The authors and reviewers engaged in lengthy and patient discussions to clarify many of these points, which was noted positively by several reviewers, and for which I thank all the reviewers and authors. The discussion period also saw the authors include the results of additional experiments and ablations related to benchmarking prediction errors for architectures with more neural layers, and measuring the computational cost incurred by the proposed scheme.

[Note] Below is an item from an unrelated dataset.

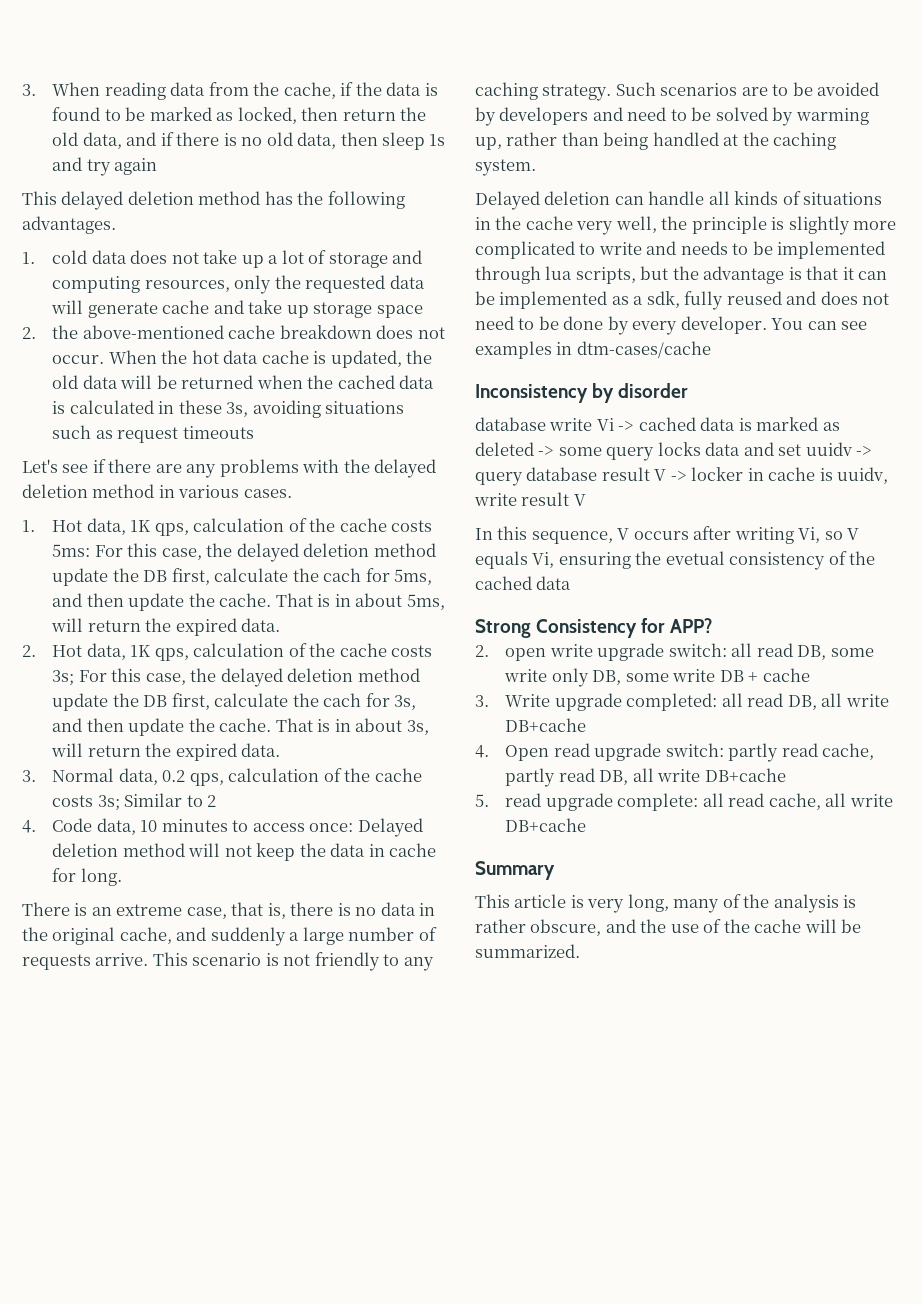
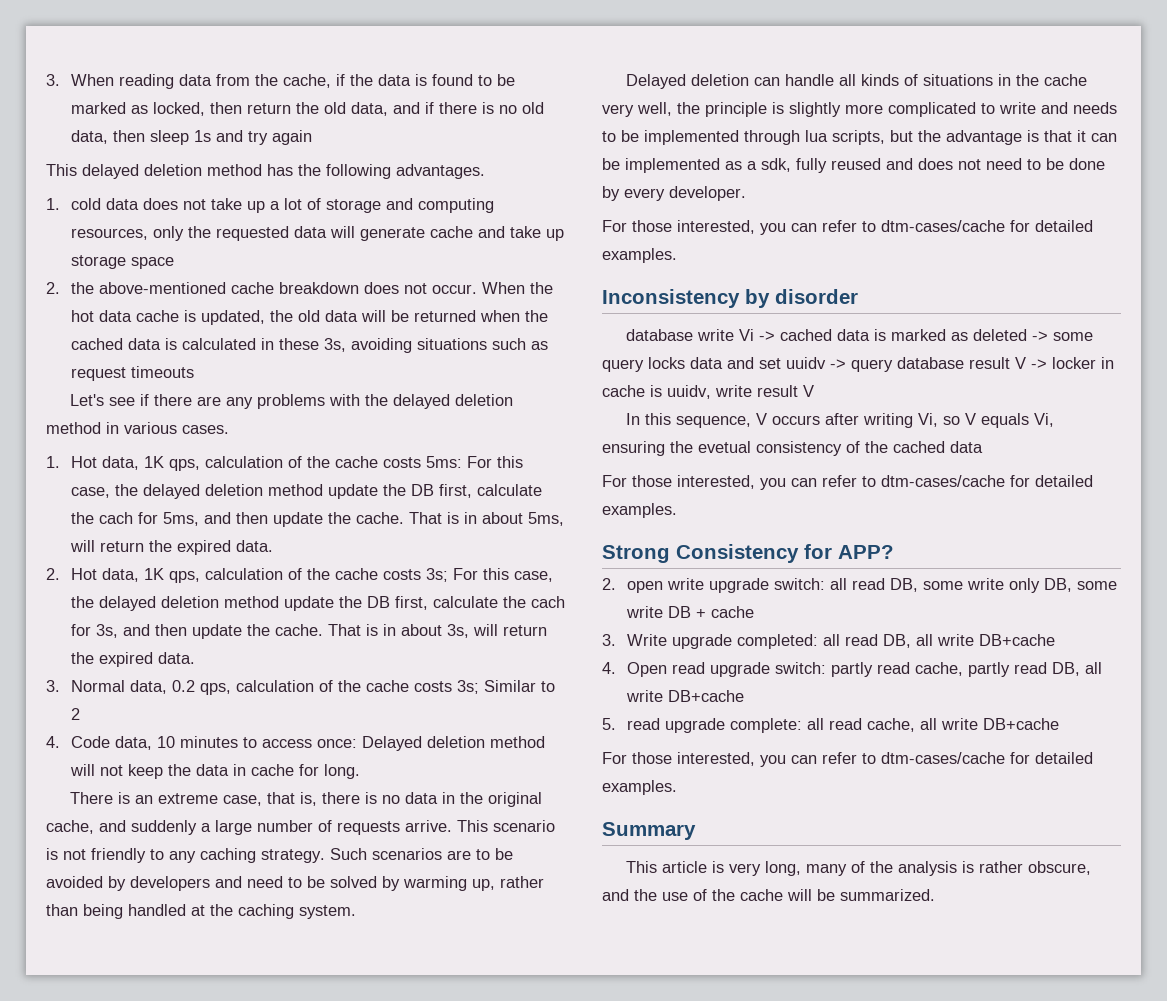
[771,318,868,330] [475,341,711,359] You can see examples in dtm-cases/cache -> [602,220,1093,235] [602,248,677,263] // For those interested, you can refer to dtm-cases/cache for detailed examples.
(572, 583) none -> [602,475,1093,490] [602,503,677,518] // For those interested, you can refer to dtm-cases/cache for detailed examples.
(587, 825) none -> [602,752,1093,767] [602,780,677,795] // For those interested, you can refer to dtm-cases/cache for detailed examples.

Overall, most of the reviewers lean positive on this paper to varying degrees, with one reviewer being (borderline) negative; however, many of the questions raised by the reviewers have been adequately addressed by the authors. After going through the paper and the discussions post review, I am inclined to recommend acceptance in view of the fact that the paper proposes a conceptually new approach, based on a linear dynamical systems view, towards prediction with uncertainty quantification for neural pipelines, and hope that these ideas can spur more innovation both on the theoretical front (refined studies of error bounds and their improvement) and on the practical front (more extensive empirical evaluation on real-world datasets) to perhaps result in a method competitive with the current state of the art.